Harris’s main arguments, for accepting his foundation for an ethical premise, are as follows:


Argument A. Caring about the well being of consciousness is the foundation (or starting point) for a reasonable ethical system, because a universe without conscious beings would be a universe without anything that could value well-being and the avoidance of suffering.

Argument B. If we imagine the worst possible universe where all conscious creatures suffer as much as possible, then we have to think that is bad. If you claim you don’t think that’s bad, that maybe there is something worse, then Sam Harris claims he doesn’t know what you are talking about, and he says you don’t know what you are talking about either.  Therefore, once we admit that the worst possible universe inherently needs to be avoided, then, according to Harris, we must buy into applying the scientific method to discover how best to move away from suffering to the maximization of well-being.

Argument C. Science can be applied to maximizing something as subjectively experienced as well-being. Because, Harris notes, in medicine the sensation of pain is generally accepted as a “subjective fact”, and thus the “fact” of well-being, as the central goal of conscious beings, can likewise be subjectively, but factually, extrapolated.

Argument D. Harris points out that, an ethical system truly based on science and reason would surely have a great advantage over previous religion based systems. Since virtually all of modern humanity accepts, or uses, and lives with modern technology, it is implicit the we must also except the utility of science that enabled us to create it.
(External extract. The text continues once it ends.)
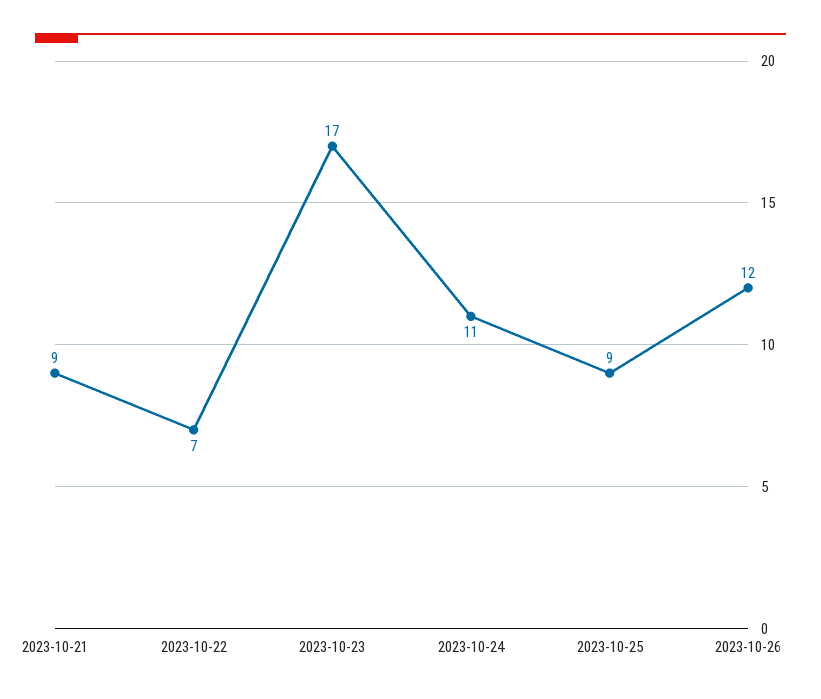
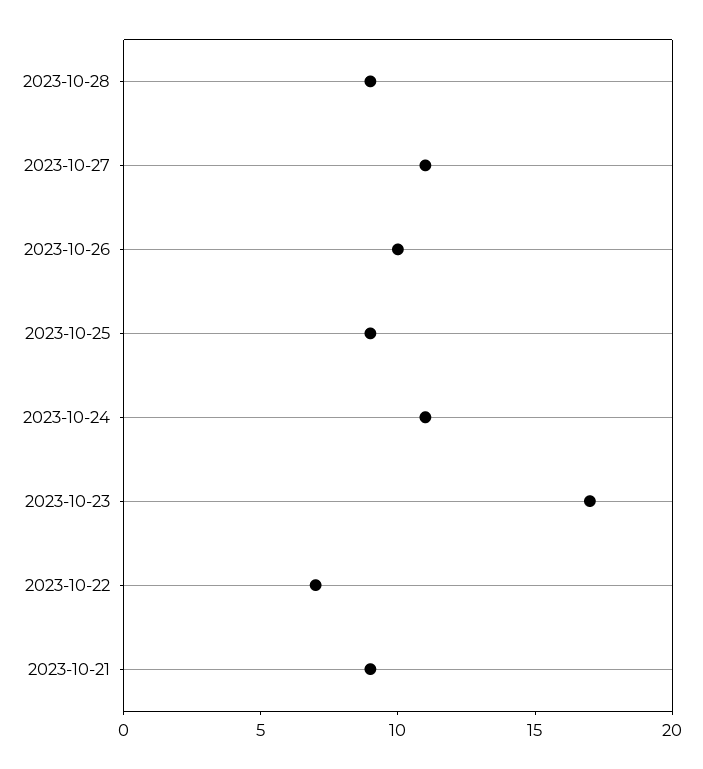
2023-10-26: 12 -> 10
2023-10-28: none -> 9
2023-10-27: none -> 11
Thus it is understandable and interesting that Harris has attempted to create an ethical system based on science and reason.


A Scientific Pantheist’s Meta-Ethic (Overview),   

as an alternative to Harris’s meta-ethos.

Pantheism is simply the belief that nature and God are one and the same thing, or that the universe or nature as a whole is god. The utility of pantheism in this discussion does not turn on metaphysical or ontological arguments for pantheism. Rather pantheism’s utility here is meta-ethical. i.e. The universe or reality as a whole as God is synonymous with the universe as a whole being the good.

Perhaps Einstein (the greatest scientist of our era) best expressed the way in which Scientific Pantheism can/should be the basis of a meta ethical system, when he said,

“A human being is a part of the whole, called by us “Universe.” He experiences himself, his thought and feelings as something separated from the rest – a kind of optical delusion of his consciousness. This delusion is a kind of prison for us, restricting us to our personal desires and to the affection for a few persons nearest us. Our task must be to free ourselves from this prison by widening our circle of compassion to embrace all living creatures and the whole of nature in its beauty.” (bold font mine)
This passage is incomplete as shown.